Li Huahe, a 47-year-old telecoms company employee from Urumqi in far-western Xinjiang, said he bought his ticket months ago but could only stay a few hours before heading home.

"I woke up at 5:00 am and I have a 2:00 pm flight. I’m worried about the crowds. I want to see at least one pavilion today," Li said outside the Swiss pavilion, which boasts a chairlift that soars over a three-storey-high meadow.

Nations with an eye on China’s consumer market of 1.3 billion people are pulling out all the stops to attract the attention of Expo visitors.

"I really hope people will discover the attitude of the Netherlands. We want to have friendly relations with China," Dutch Prime Minister Jan Peter Balkenende told AFP as he surveyed the grounds from the top of the "Happy Street" pavilion, which aims to capture the feel and creativity of Amsterdam.

Denmark has made a splash by bringing its "Little Mermaid" statue out of Copenhagen for the first time, France has Impressionist paintings and India is bringing in a cast of Bollywood stars.

Li Kai, seven, was stunned when he was told the statue was real.
"It’s shocking. I thought it was fake.

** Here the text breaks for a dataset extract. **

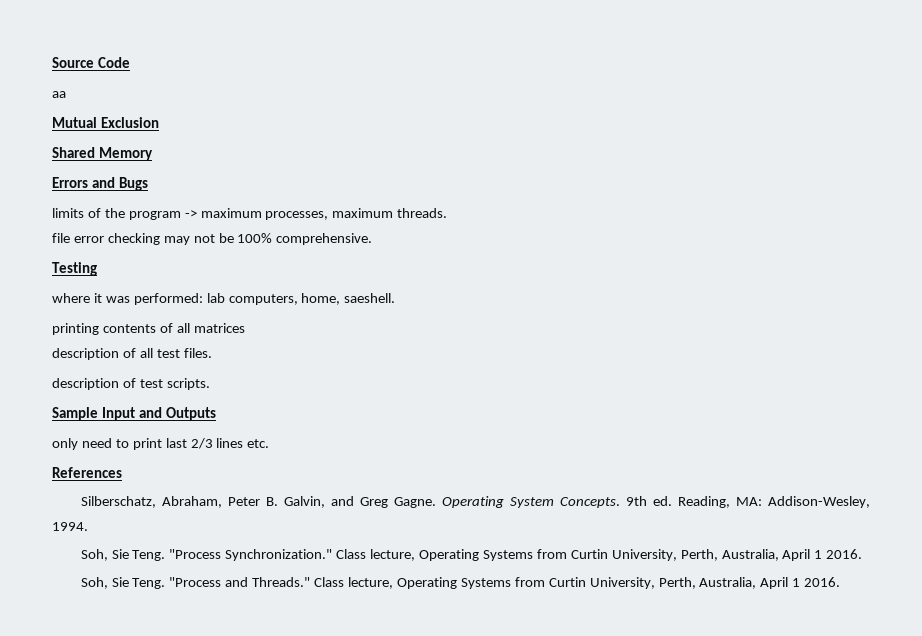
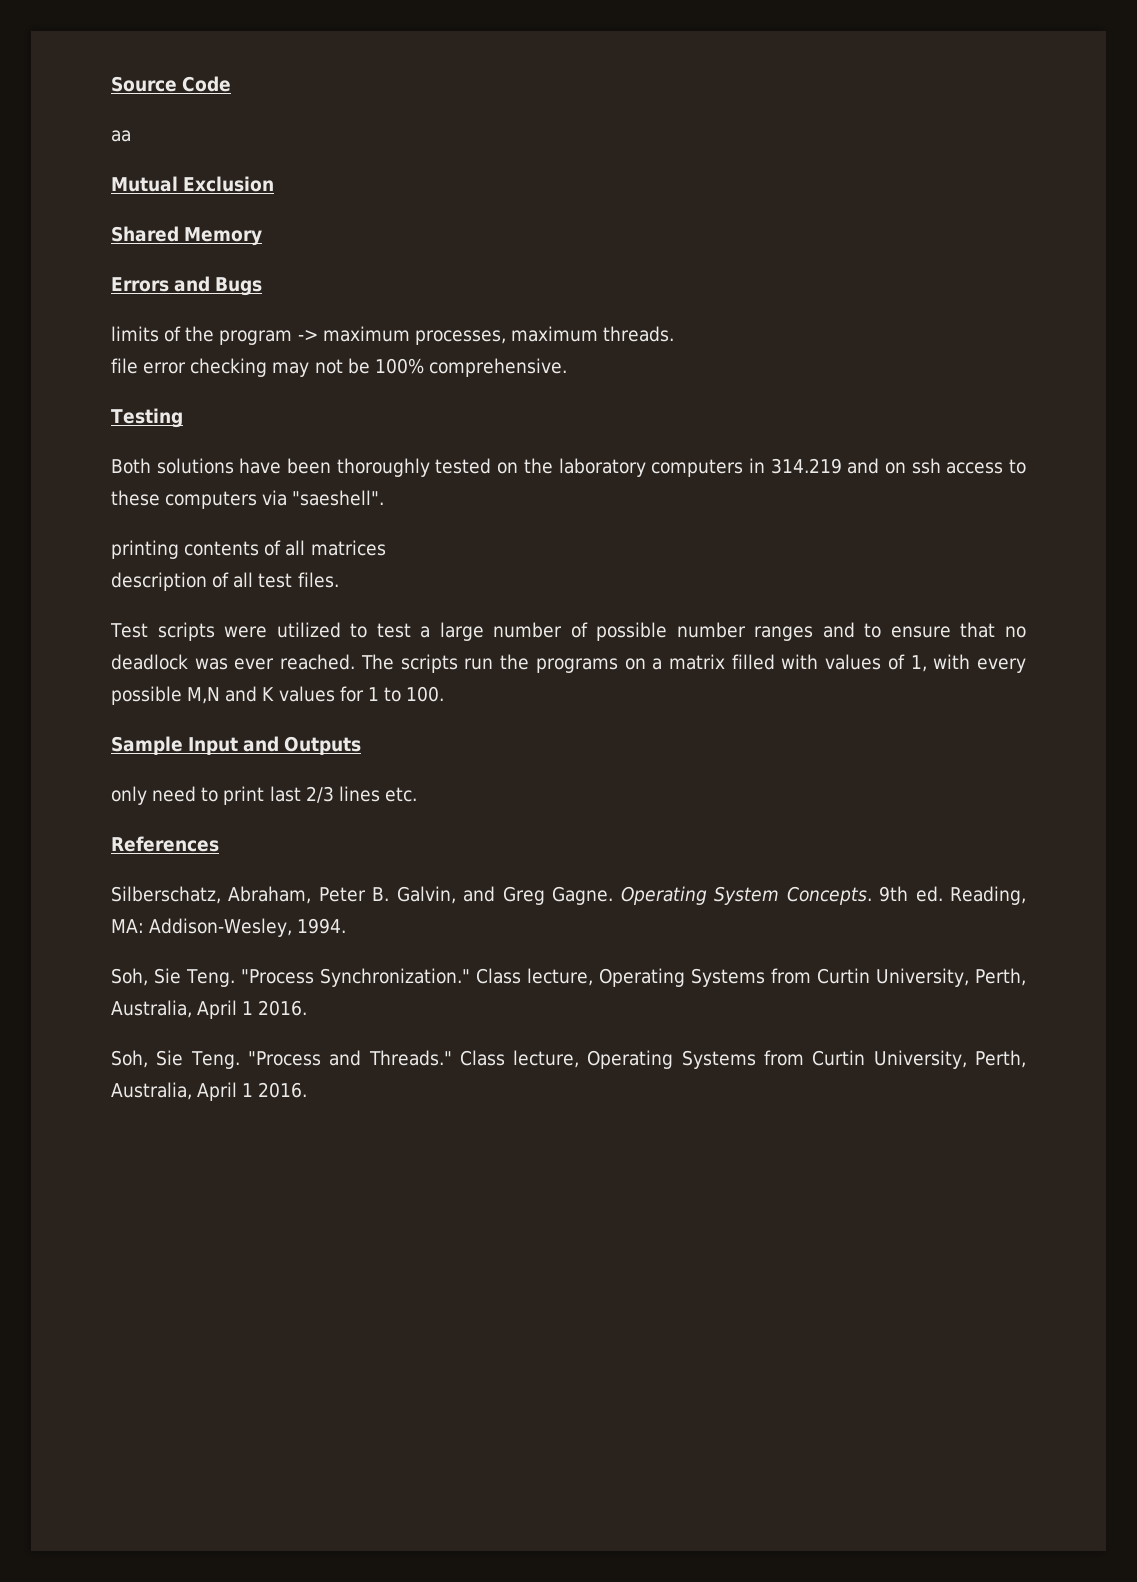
- where it was performed: lab computers, home, saeshell.
+ Both solutions have been thoroughly tested on the laboratory computers in 314.219 and on ssh access to these computers via "saeshell".
- description of test scripts.
+ Test scripts were utilized to test a large number of possible number ranges and to ensure that no deadlock was ever reached. The scripts run the programs on a matrix filled with values of 1, with every possible M,N and K values for 1 to 100.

We should treat her well because she travelled so far," said Li.
The hamburger and ice cream cone debuted at past Expos and food is once again playing a major role in attracting Chinese visitors to pavilions.

Belgium was promoting fries with mayonnaise, Australia was serving meat pies and France featured champagne tasting.

"This is the first time I’ve eaten foreign specialty food, I will try more," visitor Yang Wei said, sampling Uruguayan barbecued beef.

In Shanghai, the spotlight will be on the cutting-edge design of the national pavilions, all embracing the theme of "Better City, Better Life".

Highlights include Britain’s stunning dandelion-like "Seed Cathedral", Spain’s "Big Basket" made of 8,500 wicker panels, and Switzerland’s pastoral pavilion.

Du Yuping, a 52-year-old steel company employee from Shanghai, came prepared for the queues with a folding stool.

He said he came to Expo park last week on a trial opening day and ended up waiting up to three hours to see one pavilion, but was pleased to see that operations were running more smoothly on Saturday.

"I want to visit Expo at least six times," Du said, sitting on his chair in the queue outside the Norwegian pavilion.

"I’m focusing on European pavilions today."